WORK ORDER
Somewhere below is a line with "C14DCN1 | Số" and, later, a line with "Totals | Số tiền (đồng): 264,049,184"; repeat those two lines and all the lines between them, exactly as they are.

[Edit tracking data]
BEGIN

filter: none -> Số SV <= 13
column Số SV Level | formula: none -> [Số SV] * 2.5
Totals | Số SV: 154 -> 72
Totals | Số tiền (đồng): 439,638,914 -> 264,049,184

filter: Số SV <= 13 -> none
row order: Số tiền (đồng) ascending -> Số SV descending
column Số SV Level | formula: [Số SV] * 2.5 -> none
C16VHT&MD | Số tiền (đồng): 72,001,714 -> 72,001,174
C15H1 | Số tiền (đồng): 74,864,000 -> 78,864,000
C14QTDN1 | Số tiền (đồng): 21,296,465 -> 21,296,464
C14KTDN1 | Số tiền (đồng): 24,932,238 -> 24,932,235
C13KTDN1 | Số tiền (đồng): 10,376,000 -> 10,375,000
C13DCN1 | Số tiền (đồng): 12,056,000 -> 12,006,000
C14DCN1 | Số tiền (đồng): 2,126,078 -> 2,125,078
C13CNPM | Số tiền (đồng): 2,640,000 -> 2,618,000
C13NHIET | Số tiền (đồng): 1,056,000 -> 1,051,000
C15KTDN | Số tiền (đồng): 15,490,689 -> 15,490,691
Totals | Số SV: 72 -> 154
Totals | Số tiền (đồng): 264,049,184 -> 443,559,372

END
BEGIN

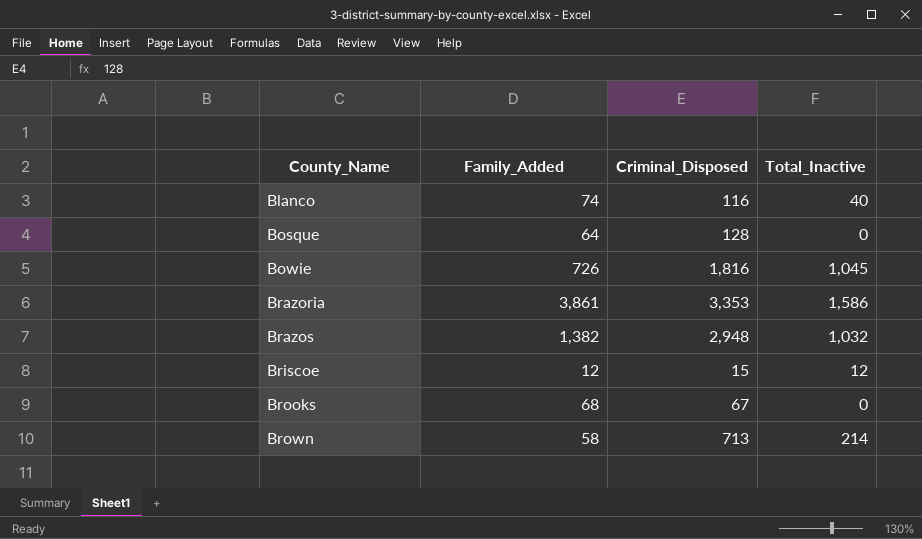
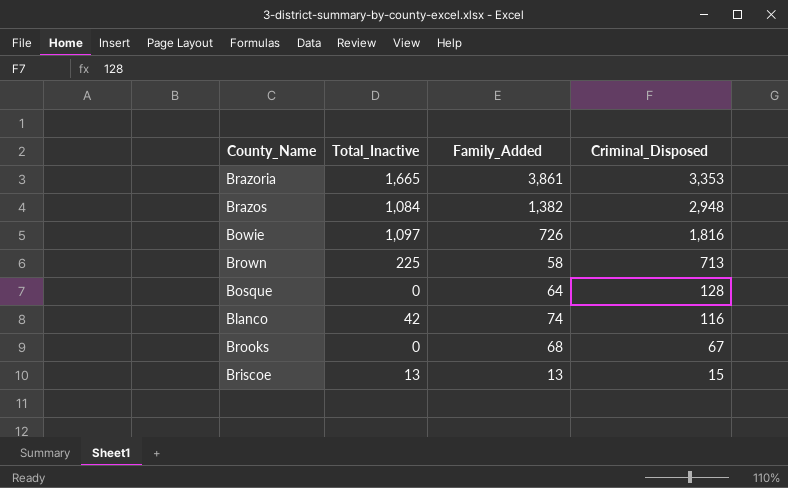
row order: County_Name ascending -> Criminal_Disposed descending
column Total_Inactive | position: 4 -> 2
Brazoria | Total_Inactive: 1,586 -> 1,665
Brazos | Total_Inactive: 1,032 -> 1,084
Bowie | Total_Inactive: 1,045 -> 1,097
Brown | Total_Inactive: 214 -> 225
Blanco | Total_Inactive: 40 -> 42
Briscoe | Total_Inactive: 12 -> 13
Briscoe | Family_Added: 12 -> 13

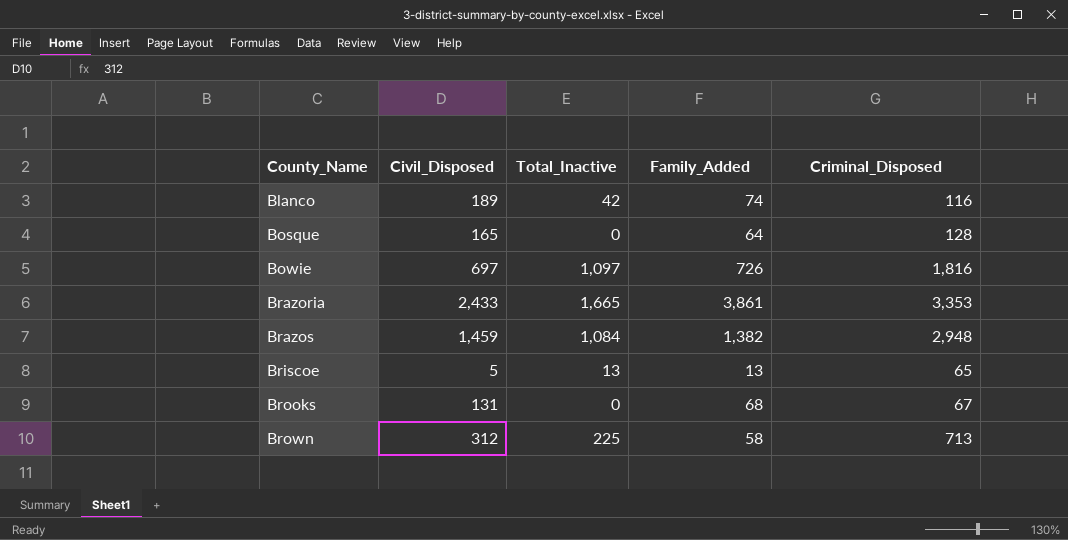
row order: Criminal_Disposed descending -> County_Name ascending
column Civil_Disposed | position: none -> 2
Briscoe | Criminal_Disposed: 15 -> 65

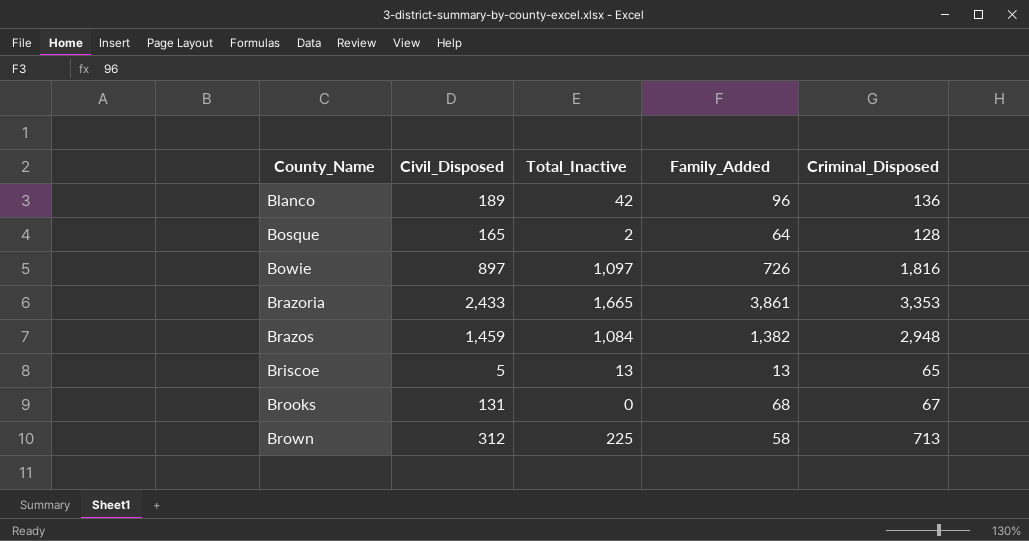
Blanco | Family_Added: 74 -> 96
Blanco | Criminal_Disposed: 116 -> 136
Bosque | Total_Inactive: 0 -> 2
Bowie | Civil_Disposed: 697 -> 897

END

OUTPUT OF THE TASK
C14DCN1 | Số tiền (đồng): 2,126,078 -> 2,125,078
C13CNPM | Số tiền (đồng): 2,640,000 -> 2,618,000
C13NHIET | Số tiền (đồng): 1,056,000 -> 1,051,000
C15KTDN | Số tiền (đồng): 15,490,689 -> 15,490,691
Totals | Số SV: 72 -> 154
Totals | Số tiền (đồng): 264,049,184 -> 443,559,372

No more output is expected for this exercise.